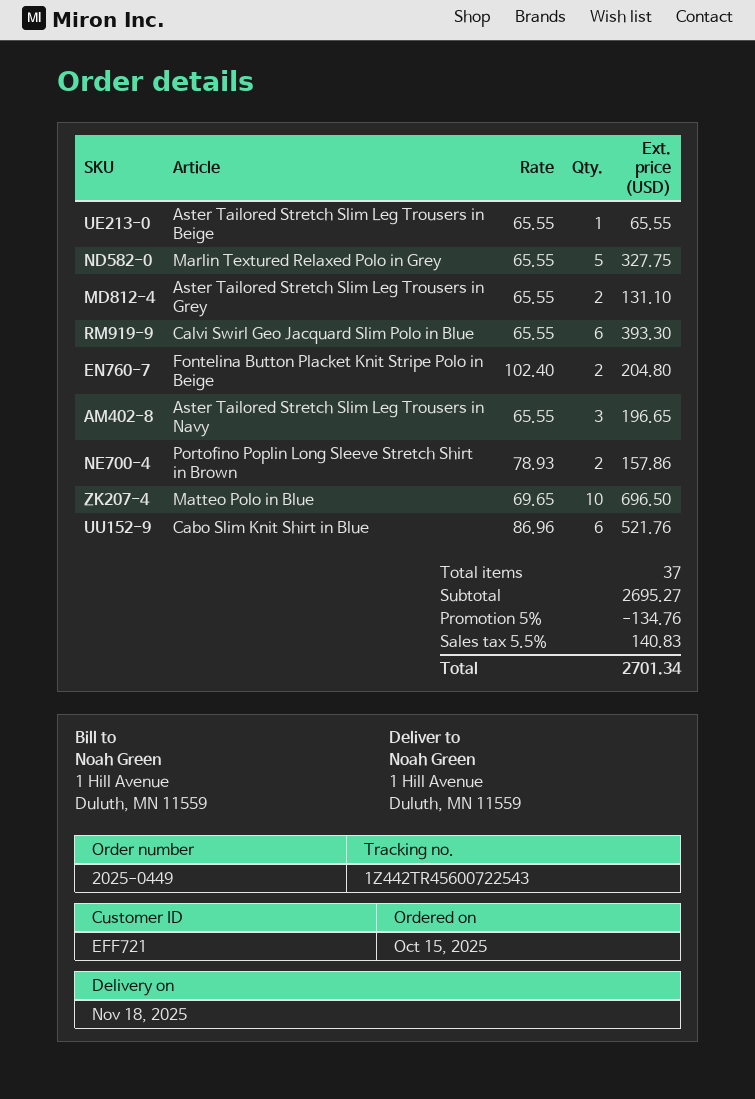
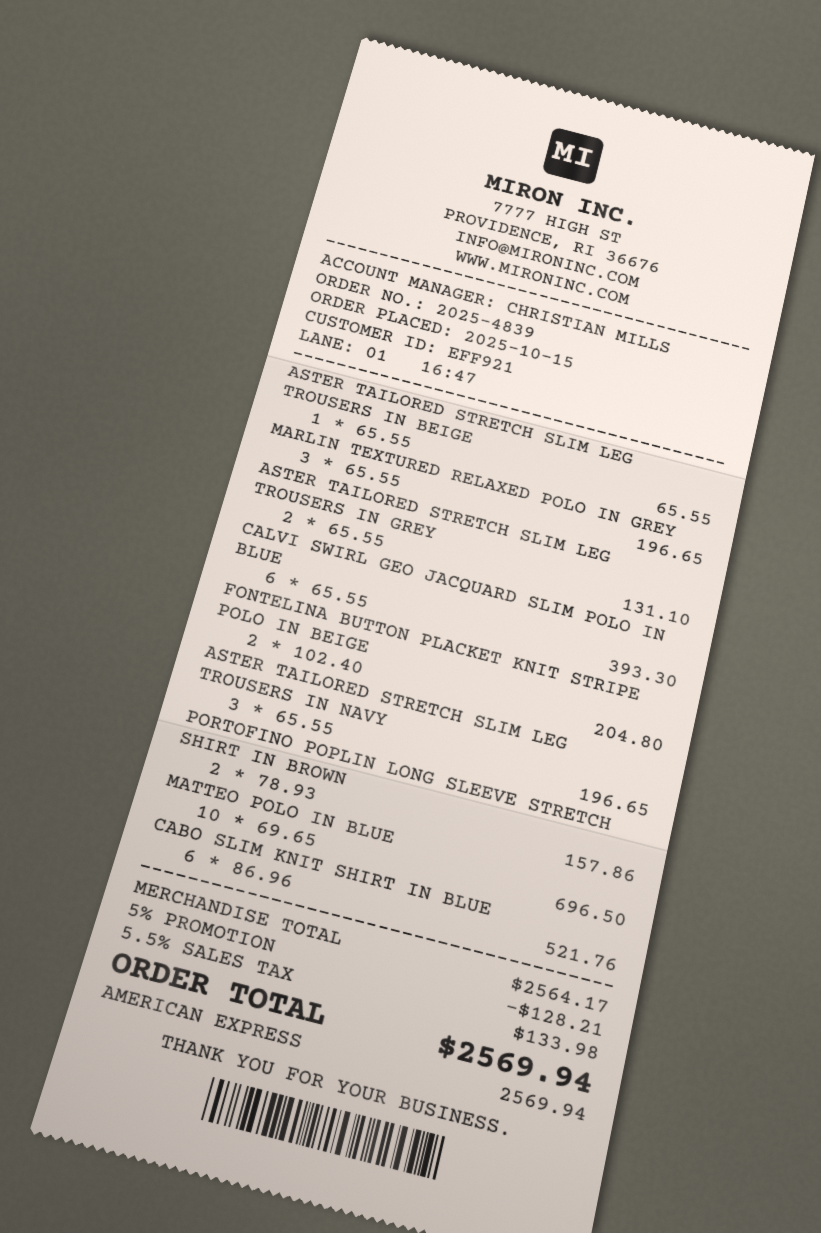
order number: 2025-0449 -> 2025-4839
customer number: EFF721 -> EFF921
Marlin Textured Relaxed Polo in Grey: 5 x 65.55 = 327.75 -> 3 x 65.55 = 196.65
subtotal: 2695.27 -> 2564.17
discount: 5% = 134.76 -> 5% = 128.21
tax: 5.5% = 140.83 -> 5.5% = 133.98
total: 2701.34 -> 2569.94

————

_Problem details:_
What's needed is an exact copy of every entry, minus the pictures.

_Response:_
order number: 2025-0449 -> 2025-4839
customer number: EFF721 -> EFF921
Marlin Textured Relaxed Polo in Grey: 5 x 65.55 = 327.75 -> 3 x 65.55 = 196.65
subtotal: 2695.27 -> 2564.17
discount: 5% = 134.76 -> 5% = 128.21
tax: 5.5% = 140.83 -> 5.5% = 133.98
total: 2701.34 -> 2569.94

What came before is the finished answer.